The most actionable change in this bill, however, is the extended timeline for specialty transit and infrastructure grants. By pushing the spending deadlines for Multimodal Transportation Projects and the Clean Transit Enterprise out to the end of the 2028-2029 fiscal year, the legislature has fundamentally changed the bidding landscape for local projects.
- Better RFP Timelines: Local governments—counties, municipalities, and transit authorities—no longer have to panic-issue Requests for Proposals (RFPs) to spend grant money before a fast-approaching fiscal deadline. You can expect more realistic project timelines and less chaotic bidding periods.
- Supply Chain Breathing Room: If you supply electric buses, commercial EV charging stations, or specialized transit equipment, you know that supply chain delays are still a reality. This extension means a local city won't have to cancel a contract with you just because manufacturing took 18 months instead of 12.
You should also keep a close eye on the smaller, targeted enterprise funds listed in this budget. The bill authorizes $13.3 million for the Nonattainment Area Air Pollution Mitigation Enterprise and $15 million for the Fuels Impact Enterprise. If you operate in environmental consulting, green tech, logistics, or alternative fuels, these are highly specific, well-funded buckets of money actively looking for private-sector partners to help the state reduce emissions and manage commercial traffic impacts. Make sure your business development team is tracking how those enterprise boards are allocating these specific funds over the next few quarters.
Follow the Money
From a purely fiscal standpoint, this bill does not dramatically change the bottom line for Colorado taxpayers—it is a reorganization of existing funds within a $2,273,396,013 overall transportation budget. The most direct move is a perfectly balanced zero-sum transfer: exactly $2,635,221 is removed from CDOT Administration and added to the State Highway Fund's allocation for Construction, Maintenance, and Operations.
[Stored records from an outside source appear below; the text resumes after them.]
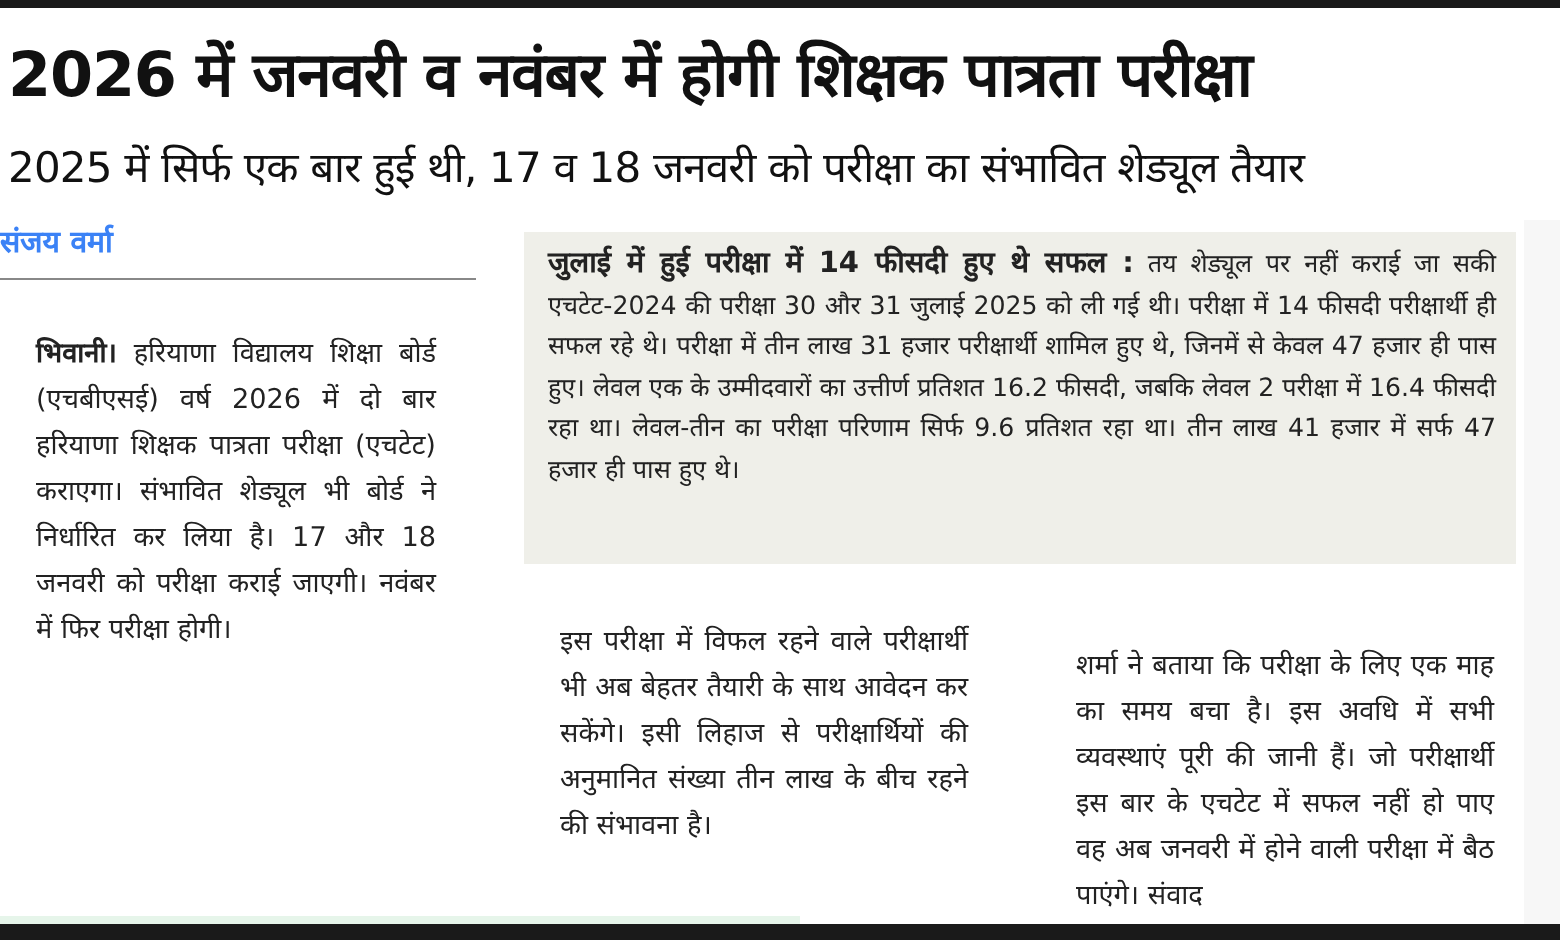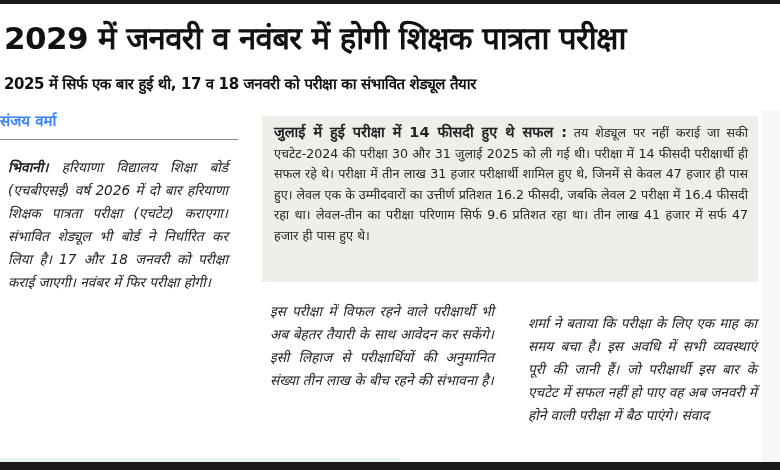--- a/index.html
+++ b/index.html
@@ -29,7 +29,7 @@
 
 <div class="top-bar"></div>
 
-<h1 class="headline">2029 में जनवरी व नवंबर में होगी शिक्षक पात्रता परीक्षा</h1>
+<h1 class="headline">2026 में जनवरी व नवंबर में होगी शिक्षक पात्रता परीक्षा</h1>
 <h2 class="subhead">2025 में सिर्फ एक बार हुई थी, 17 व 18 जनवरी को परीक्षा का संभावित शेड्यूल तैयार</h2>
 
 <div class="byline">संजय वर्मा</div>

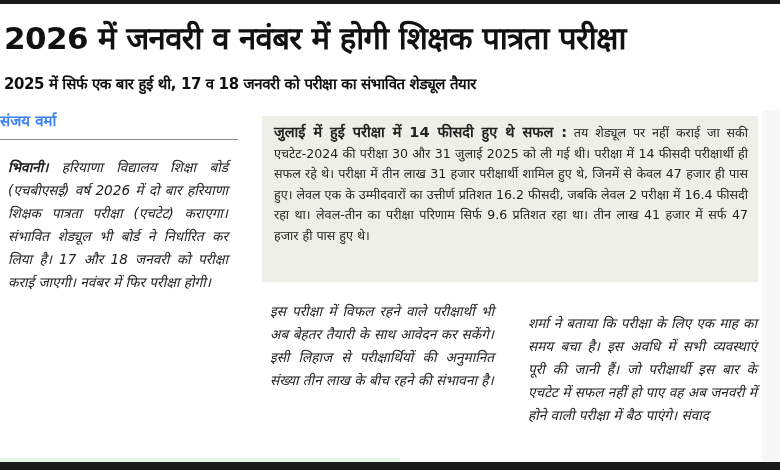--- a/index.html
+++ b/index.html
@@ -9,7 +9,7 @@
   .bottom-bar { position: absolute; left: 0; top: 462px; width: 780px; height: 8px; background: #1a1a1a; }
   .bottom-tint { position: absolute; left: 0; top: 458px; width: 400px; height: 4px; background: #e6f5ea; }
   .headline { position: absolute; left: 4px; top: 18px; width: 776px; font-size: 31px; font-weight: bold; letter-spacing: -0.6px; white-space: nowrap; line-height: 40px; color: #111; }
-  .subhead { position: absolute; left: 4px; top: 70px; width: 776px; font-size: 15px; font-weight: bold; letter-spacing: -0.4px; white-space: nowrap; line-height: 28px; color: #111; }
+  .subhead { position: absolute; left: 4px; top: 70px; width: 776px; font-size: 21px; font-weight: normal; letter-spacing: -0.4px; white-space: nowrap; line-height: 28px; color: #111; }
   .byline { position: absolute; left: 0; top: 110px; font-size: 15px; font-weight: bold; color: #3b82f6; line-height: 22px; }
   .byline-rule { position: absolute; left: 0; top: 139px; width: 238px; height: 1px; background: #888; }
   .col { position: absolute; font-size: 13.6px; line-height: 23px; color: #222; text-align: justify; }

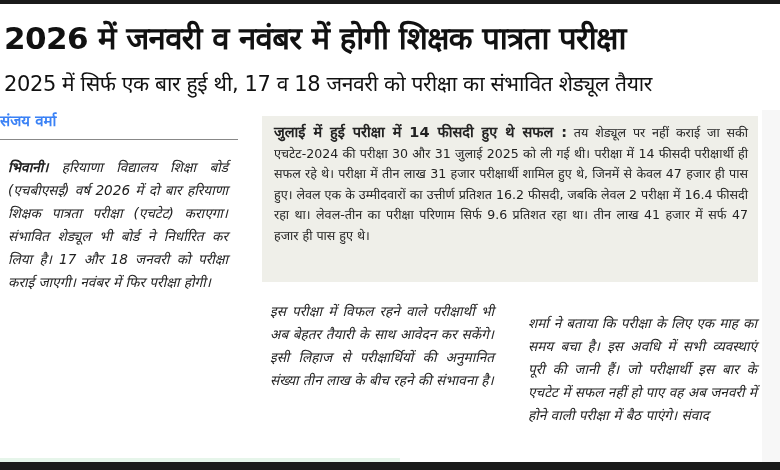--- a/index.html
+++ b/index.html
@@ -13,7 +13,7 @@
   .byline { position: absolute; left: 0; top: 110px; font-size: 15px; font-weight: bold; color: #3b82f6; line-height: 22px; }
   .byline-rule { position: absolute; left: 0; top: 139px; width: 238px; height: 1px; background: #888; }
   .col { position: absolute; font-size: 13.6px; line-height: 23px; color: #222; text-align: justify; }
-  .col p { margin: 8px; font-style: italic; }
+  .col p { margin: 18px; }
   .col1 { left: 0; top: 148px; width: 236px; }
   .col1 .indent { text-indent: 18px; }
   .col2 { left: 262px; top: 292px; width: 240px; }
The bill does authorize a minor new appropriation of $450,000 for Multimodal Transportation Projects, bringing that specific line item to just over $21 million. However, the most significant financial impact is the avoidance of "reverted funds." By legally extending the expenditure deadlines for tens of millions of dollars in the Clean Transit Enterprise Cash Fund and multimodal grant programs until 2029, the state prevents that money from expiring and returning to the general coffers. This ensures that the cash generated by state fees and taxes remains strictly dedicated to building local transportation infrastructure, even if the actual construction takes years to get off the ground.
Where This Bill Stands
HB26-1170 is currently Signed Into Law. The latest official action came on 03/26/2026: Governor Signed.
That means the legislative process is complete and the bill is now law. The remaining questions are about implementation timing and how agencies, businesses, or local governments respond.